▶ **Problem**: From the listing below, output the lines between the one with "[322,497,422,514] local:3000, ->" and the one with "(483, 597) none", including those two, and nothing else. Pictures are not copied.

▶ **Data extract**:
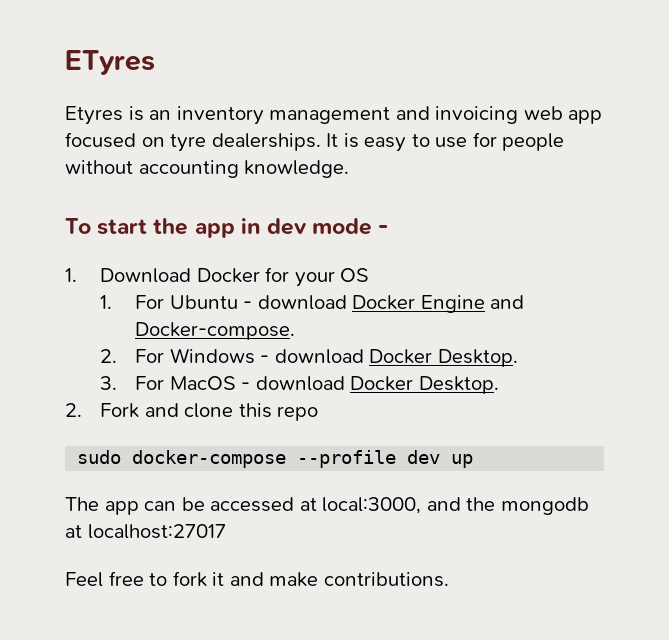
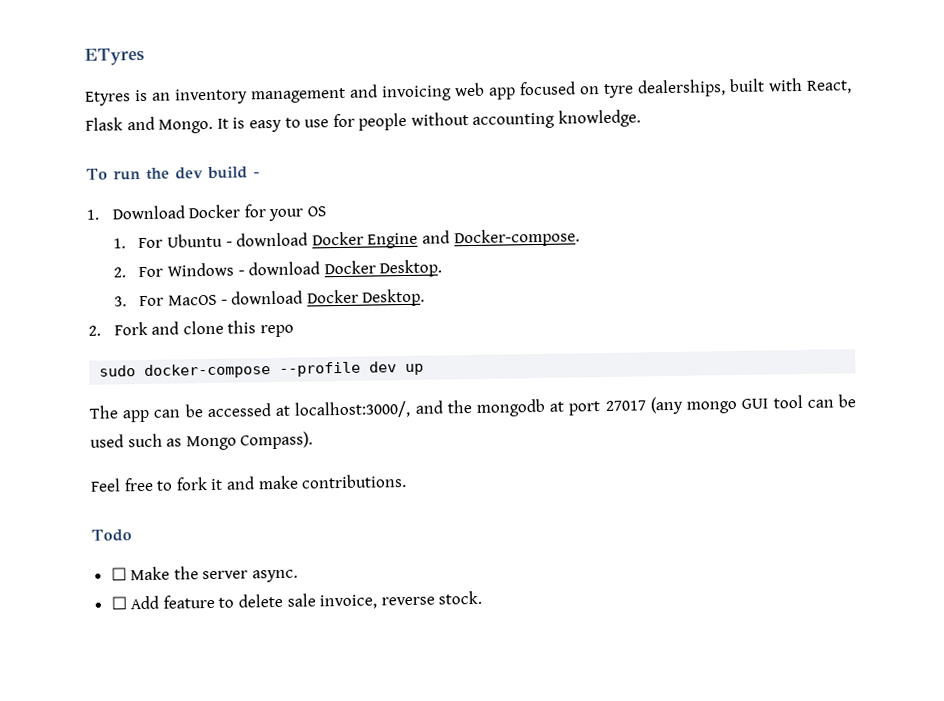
[211,133,321,151] dealerships. -> [637,77,852,98] [85,116,214,134] dealerships, built with React, Flask and Mongo.
[97,218,373,238] start the app in dev mode -> [112,166,248,181] run the dev build
[322,497,422,514] local:3000, -> [294,400,412,419] localhost:3000/,
[87,524,226,539] localhost:27017 -> [568,394,856,416] [90,431,314,451] port 27017 (any mongo GUI tool can be used such as Mongo Compass).
(449, 579) none -> [91,529,132,542] [110,566,299,583] [110,590,483,610] // Todo // ☐ Make the server async. // ☐ Add feature to delete sale invoice, reverse stock.

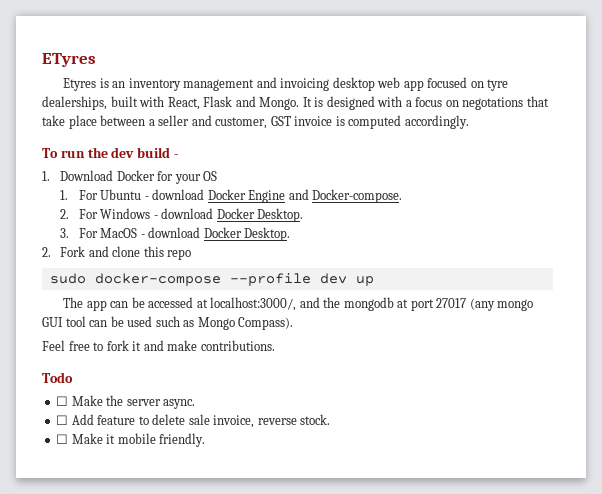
(452, 93) none -> [332,77,375,91] desktop
[248,109,642,133] easy to use for people without accounting knowledge. -> [326,96,549,110] [42,115,469,129] designed with a focus on negotations that take place between a seller and customer, GST invoice is computed accordingly.
(483, 597) none -> [56,433,206,447] // ☐ Make it mobile friendly.

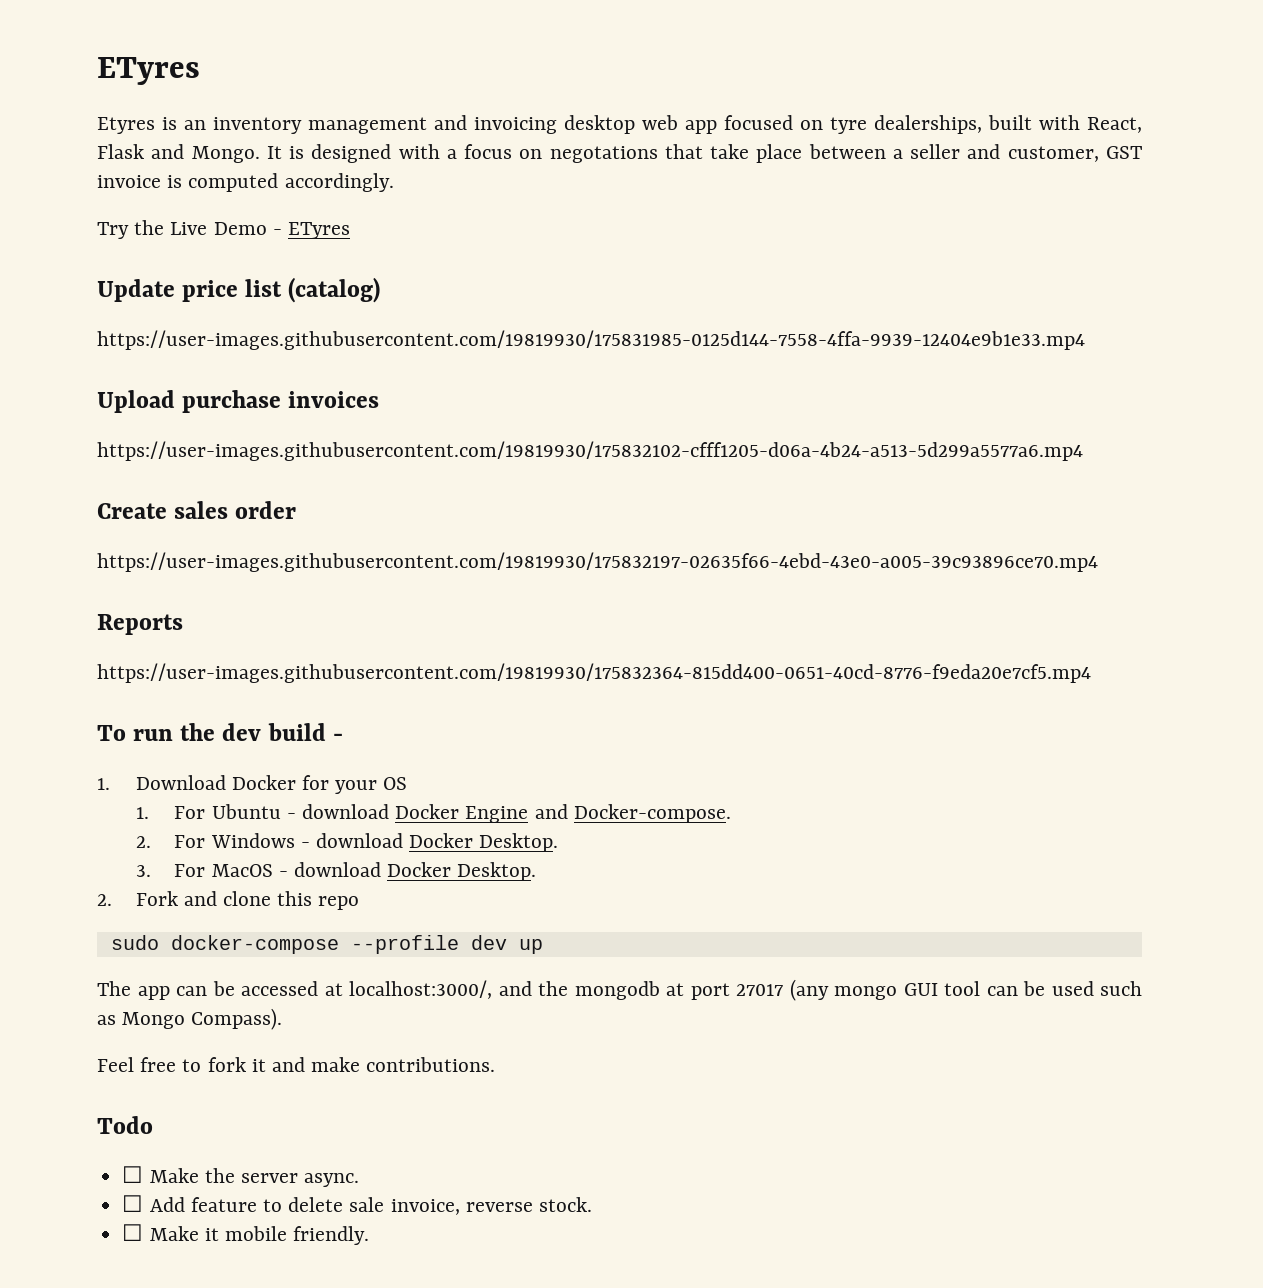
(469, 122) none -> [97,220,351,239] [97,277,381,303] [97,330,1085,350] [97,390,380,413] [97,441,1083,461] [97,501,297,519] [97,552,1098,572] [97,614,183,635] [97,663,1091,683] // Try the Live Demo - ETyres // Update price list (catalog) // https://user-images.githubusercontent.com/19819930/175831985-0125d144-7558-4ffa-9939-12404e9b1e33.mp4 // Upload purchase invoices // https://user-images.githubusercontent.com/19819930/175832102-cfff1205-d06a-4b24-a513-5d299a5577a6.mp4 // Create sales order // https://user-images.githubusercontent.com/19819930/175832197-02635f66-4ebd-43e0-a005-39c93896ce70.mp4 // Reports // https://user-images.githubusercontent.com/19819930/175832364-815dd400-0651-40cd-8776-f9eda20e7cf5.mp4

▶ **Your solution**:
[322,497,422,514] local:3000, -> [294,400,412,419] localhost:3000/,
[87,524,226,539] localhost:27017 -> [568,394,856,416] [90,431,314,451] port 27017 (any mongo GUI tool can be used such as Mongo Compass).
(449, 579) none -> [91,529,132,542] [110,566,299,583] [110,590,483,610] // Todo // ☐ Make the server async. // ☐ Add feature to delete sale invoice, reverse stock.

(452, 93) none -> [332,77,375,91] desktop
[248,109,642,133] easy to use for people without accounting knowledge. -> [326,96,549,110] [42,115,469,129] designed with a focus on negotations that take place between a seller and customer, GST invoice is computed accordingly.
(483, 597) none -> [56,433,206,447] // ☐ Make it mobile friendly.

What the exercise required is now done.